Compensation and Benefits .
(a) Base
Salary . The Company agrees to pay to Executive a
base salary (“Base Salary”) at the annual rate of
$180,000, subject to any cost of living adjustments as may be
approved by the Board of Directors of the
Company. Payments of the Base Salary shall be payable in
equal installments in accordance with the Company’s standard
payroll practices.
(b) Annual
Bonus . The Company will pay Executive an
annual cash bonus of $40,000. The Company may also, in
its sole discretion, pay to Executive an additional bonus in an
amount to be determined by the Board of Directors in its sole
discretion. Such additional bonus, if any,
may be payable in cash or options to purchase Common Stock or
restricted shares of Common Stock, as determined by the Board of
Directors in its sole discretion. Any such cash bonus
shall be paid, and any such options or restricted shares shall be
issued, no later than March 15 of the year following the year in
which the Board of Directors determined such bonus, or, if later,
by the date that is 2½ months following the end of the
Company’s fiscal year in which the Board of Directors
determined such bonus.
(c) Benefits
and Perquisites . Executive shall be entitled to
participate in, to the extent Executive is otherwise eligible under
the terms thereof, the benefit plans and programs, and receive the
benefits and perquisites, generally provided by the Company to
senior executives of the Company, including without limitation
family medical insurance (subject to applicable employee
contributions). Executive shall be entitled to receive
vacation days in accordance with Company policy, such days to be
accrued in accordance with Company policy.
(d) Business
Expenses . The Company agrees to reimburse Executive
for all reasonable and necessary travel, business entertainment and
other business expenses incurred by Executive in connection with
the performance of her duties under this Agreement. Such
reimbursements shall be made by the Company on a timely basis upon
submission by Executive of vouchers in accordance with the
Company’s standard procedures.
(e)
Indemnification . The Company shall indemnify
Executive, to the fullest extent permitted by its certificate of
incorporation, for any and all liabilities to which he may be
subject as a result of, in connection with or arising out of her
employment by the Company hereunder, as well as the costs and
expenses (including reasonable attorneys’ fees) of any legal
action brought or threatened to be brought against her or the
Company as a result of, in connection with or arising out of such
employment or board service. Executive shall be entitled
to the full protection of any insurance policies which the Company
may elect to maintain generally for the benefit of its
officers.
(f) No Other
Compensation or Benefits; Payment . The compensation
and benefits specified in this Section 3 and in Section 5 of this
Agreement shall be in lieu of any and all other compensation and
benefits. Payment of all compensation and benefits to
Executive specified in this Section 3 and in Section 5 of this
Agreement (i) shall be made in accordance with the relevant Company
policies in effect from time to time to the extent the same are
consistently applied, including normal payroll practices, and (ii)
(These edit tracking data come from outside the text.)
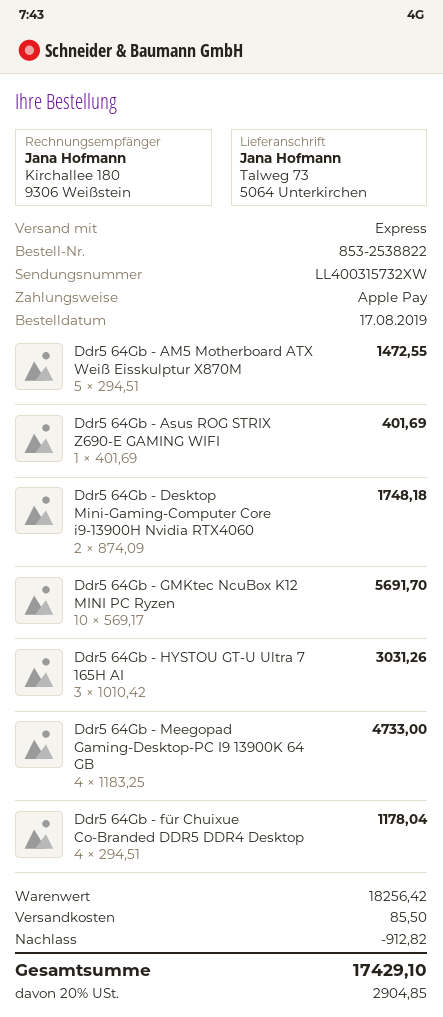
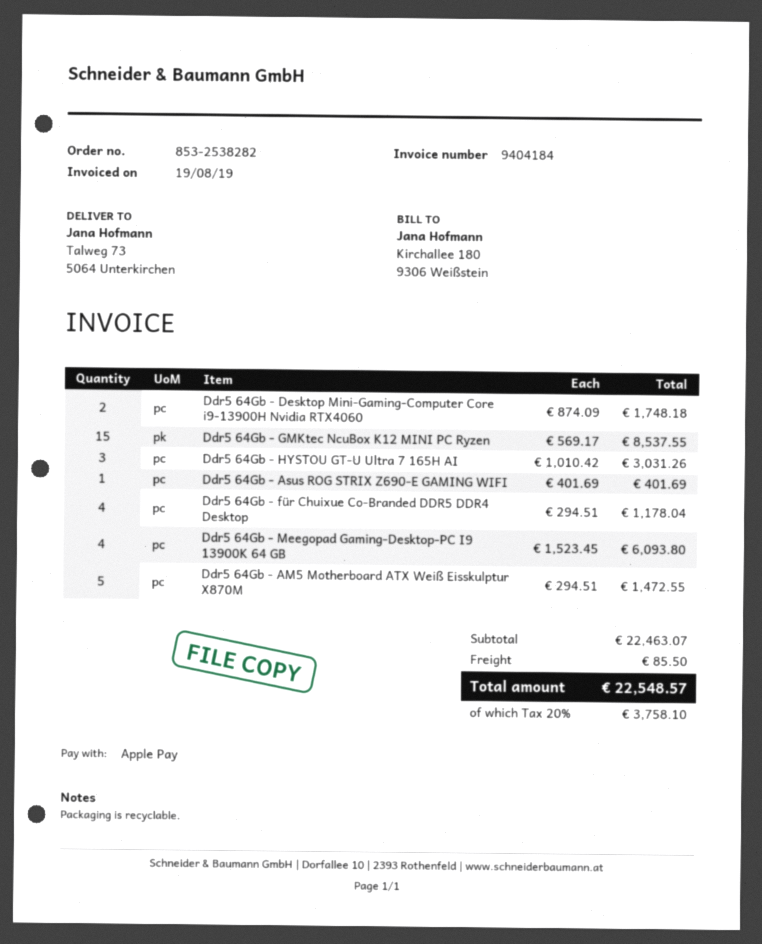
order number: 853-2538822 -> 853-2538282
Ddr5 64Gb - GMKtec NcuBox K12 MINI PC Ryzen: 10 x 569.17 = 5691.70 -> 15 x 569.17 = 8537.55
Ddr5 64Gb - Meegopad Gaming-Desktop-PC I9 13900K 64 GB: 4 x 1183.25 = 4733.00 -> 4 x 1523.45 = 6093.80
subtotal: 18256.42 -> 22463.07
discount: 912.82 -> none
tax: 20% = 2904.85 -> 20% = 3758.10
total: 17429.10 -> 22548.57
shall be subject to all legally required and customary
withholdings.
(g)
Cessation of Employment . In the event Executive
shall cease to be employed by the Company for any reason,
Executive’s compensation and benefits shall cease on the date
of such event, except as otherwise specifically provided herein or
in any applicable employee benefit plan or program or as required
by law.
4.
Termination of Employment . Executive’s
employment hereunder may be terminated prior to the end of the Term
under the following circumstances.
(a)
Death . Executive’s employment hereunder
shall terminate upon Executive’s death.
(b)
Executive Becoming Totally Disabled . The Company
may terminate Executive’s employment hereunder at any time
after Executive becomes “Totally
Disabled.” For purposes of this Agreement,
Executive shall be “Totally Disabled” in the event
Executive is unable to perform the duties and responsibilities
contemplated under this Agreement for a period of either (A) 120
consecutive days or (B) 6 months in any 12-month period due to
physical or mental incapacity or impairment. During any
period that Executive fails to perform Executive’s duties
hereunder as a result of incapacity due to physical or mental
illness (the “Disability Period”), Executive shall
continue to receive the compensation and benefits provided by
Section 3 of this Agreement until Executive’s employment
hereunder is terminated; provided, however, that the amount of base
compensation and benefits received by Executive during the
Disability Period shall be reduced by the aggregate amounts, if
any, payable to Executive under any disability benefit plan or
program provided to Executive by the Company.
(c)
Termination by the Company for Cause . The
Company may terminate Executive’s employment hereunder for
Cause at any time after providing written notice to
Executive. For purposes of this Agreement, the term
“Cause” shall mean any of the following: (i)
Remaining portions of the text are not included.